The cortisol hormone is controlled by the pituitary gland that sits right at the base of the brain and has been compared to the size of a little pea. It is basically the master of all glands controlling all the vital hormones in your body. My meningioma sat right next to this little pea and touched on it a little. It is very sensitive and the slightest touch or disturbance could cause some disruption in hormone productions. There are naturally various different hormones controlled by the pituitary gland, and the one that didn’t quite work for me after the surgery was the cortisol hormone. Now, that is not to say that it may never recover, but, you know, brain surgery takes a while to recover from and I’m roughly 6 months in.
Cortisol is also known as the stress hormone, and it is indispensable. It is needed for fat metabolism (side note: it is nearly unavoidable to gain weight when on steroids and/or hydrocortisone), nervous and muscle function, immune responses and for glucose usage and storage in the body.
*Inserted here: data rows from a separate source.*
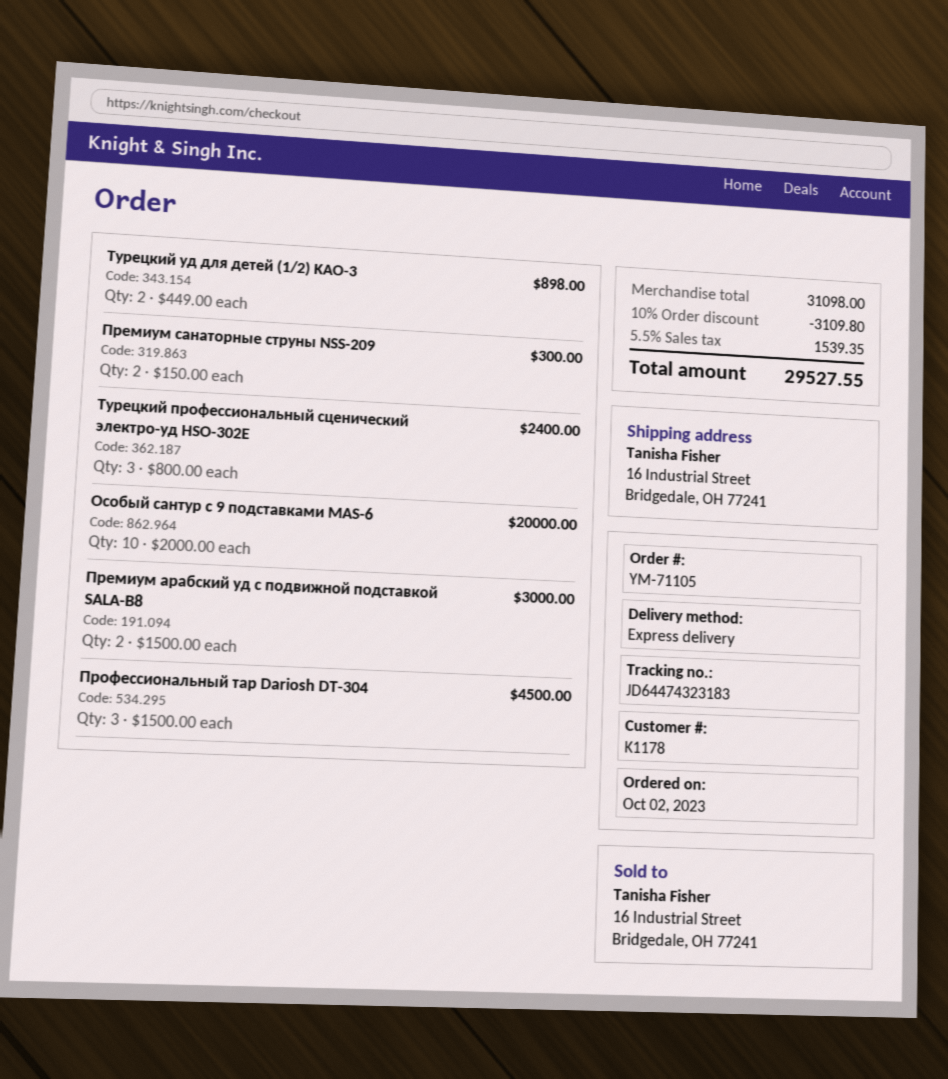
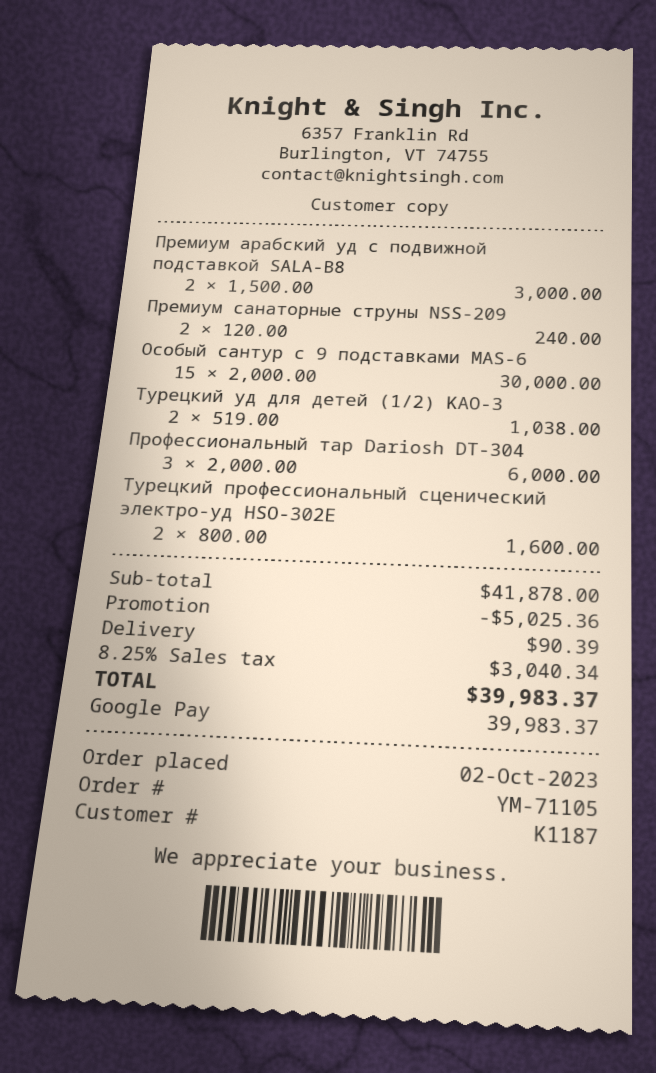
customer number: K1178 -> K1187
Турецкий уд для детей (1/2) KAO-3: 2 x 449.00 = 898.00 -> 2 x 519.00 = 1038.00
Премиум санаторные струны NSS-209: 2 x 150.00 = 300.00 -> 2 x 120.00 = 240.00
Турецкий профессиональный сценический электро-уд HSO-302E: 3 x 800.00 = 2400.00 -> 2 x 800.00 = 1600.00
Особый сантур с 9 подставками MAS-6: 10 x 2000.00 = 20000.00 -> 15 x 2000.00 = 30000.00
Профессиональный тар Dariosh DT-304: 3 x 1500.00 = 4500.00 -> 3 x 2000.00 = 6000.00
subtotal: 31098.00 -> 41878.00
discount: 3109.80 -> 5025.36
shipping: none -> 90.39
tax: 5.5% = 1539.35 -> 8.25% = 3040.34
total: 29527.55 -> 39983.37

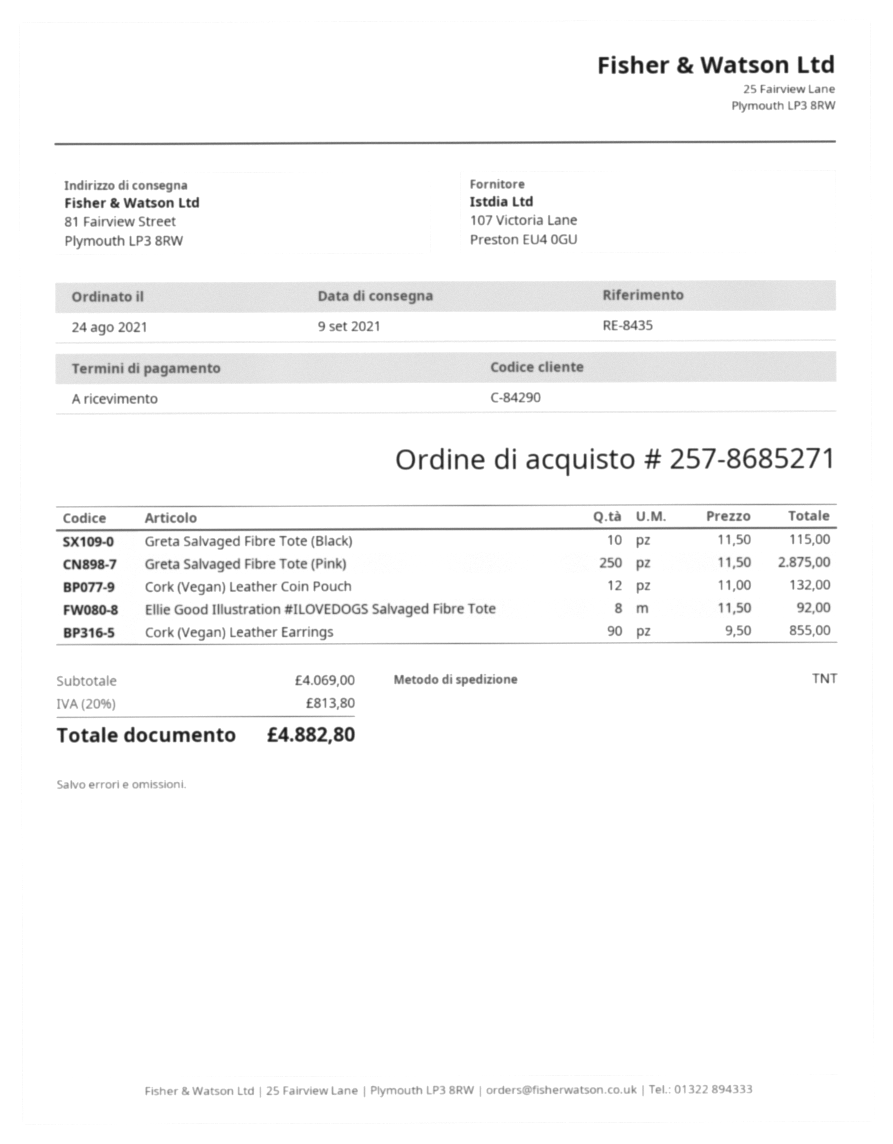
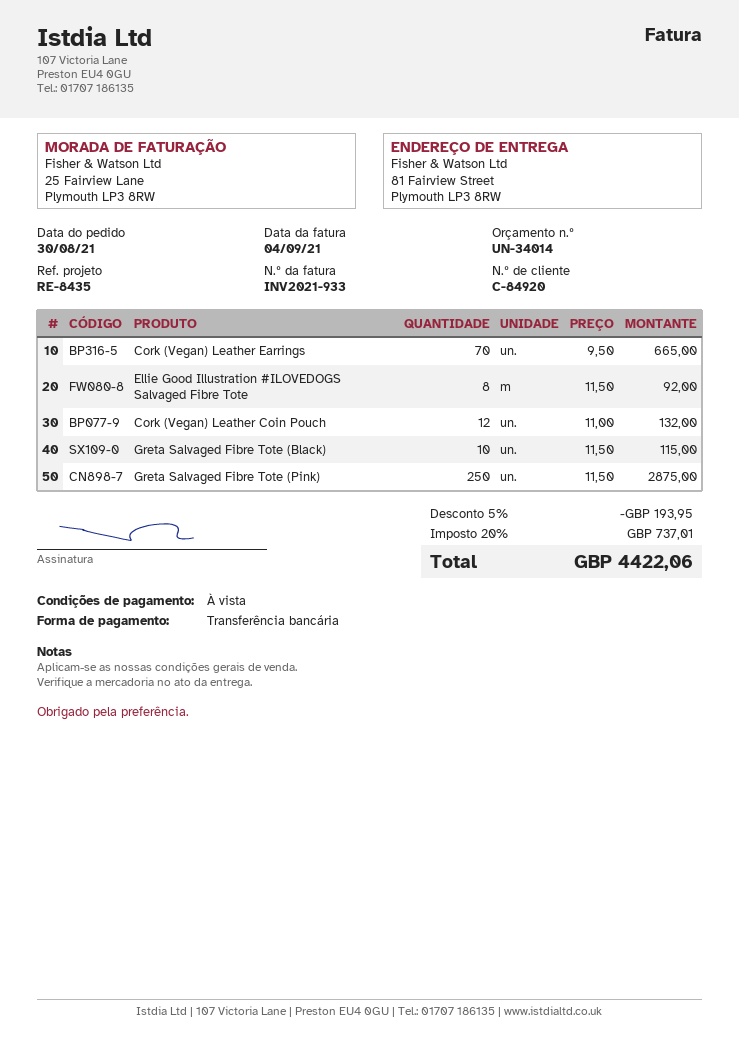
order date: 2021-08-24 -> 2021-08-30
customer number: C-84290 -> C-84920
Cork (Vegan) Leather Earrings: 90 x 9.50 = 855.00 -> 70 x 9.50 = 665.00
discount: none -> 5% = 193.95
tax: 20% = 813.80 -> 20% = 737.01
total: 4882.80 -> 4422.06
I did a test back in November (you have to wait 6 to 8 weeks after the surgery to even test hormonal functions because of the swelling and healing). It essentially showed that all hormones except, curiously, the cortisol hormone, were working properly again. So since then, I’ve been prescribed a cortisol replacement which is hydrocortisone, 20mg a day, distributed over morning, lunch and afternoon.
With it come fancy medical information and steroid treatment cards to carry with me at all times as well as a medical exemption card. I was also given a hydrocortisone emergency kit in case of, you guessed it, an emergency (aka an adrenal crisis), where my body should be producing more than the average cortisol but isn’t. This could be in case of severe physical/emotional shock (accident/bereavement) or a severe infection or illness. Touch wood, I haven’t had to use it yet. The first time I had to take the emergency kit (needle and all) through airport security, I felt so nervous they wouldn’t let me through, I probably needed an extra dose of hydrocortisone. Ha! The irony.
The test I did today involved two blood draws. The first one was at 9am and tests the cortisol level without hydrocortisone since yesterday afternoon. Then I took the morning tablet and four hours later, another blood sample was taken to be able to compare it to the first one. Next week, I will meet my endocrinologist and she’ll share the results of today’s test. Fingers crossed, my cortisol level these days is higher than last time, which was non-existent, so that I can lower the current dosage and not feel panic creep up every time I forget to take a tablet on time (which probably also doesn’t help due to the lack of natural cortisol production).
At the beginning I was in denial and apprehensive about taking hydrocortisone. I was and sometimes still am unsure what my body is telling me. I always considered myself as being quite self-aware and was also able to push my body physically in a good way. I felt robbed of this certainty and I’ve had to relearn to trust my body again. There are still times when paranoia sets in and I can’t identify whether I’m shaking because I’ve done an intense workout or whether my cortisol is too low, or whether I feel sick because I’m getting sick or because I need an extra pill to free up more glucose, or whether I am simply tired because I didn’t sleep well the night before and therefore my energy levels are low. I’m still struggling to accept that I might have to take a cortisol replacement for the rest of my life, but am also extremely grateful that medicine found a replacement tablet for a hormone so vital to life.
Considering everything that my body went through, it’s mind-boggling that I “only” have to take hydrocortisone. And I am still not at the end of my recovery, so who knows how this will end.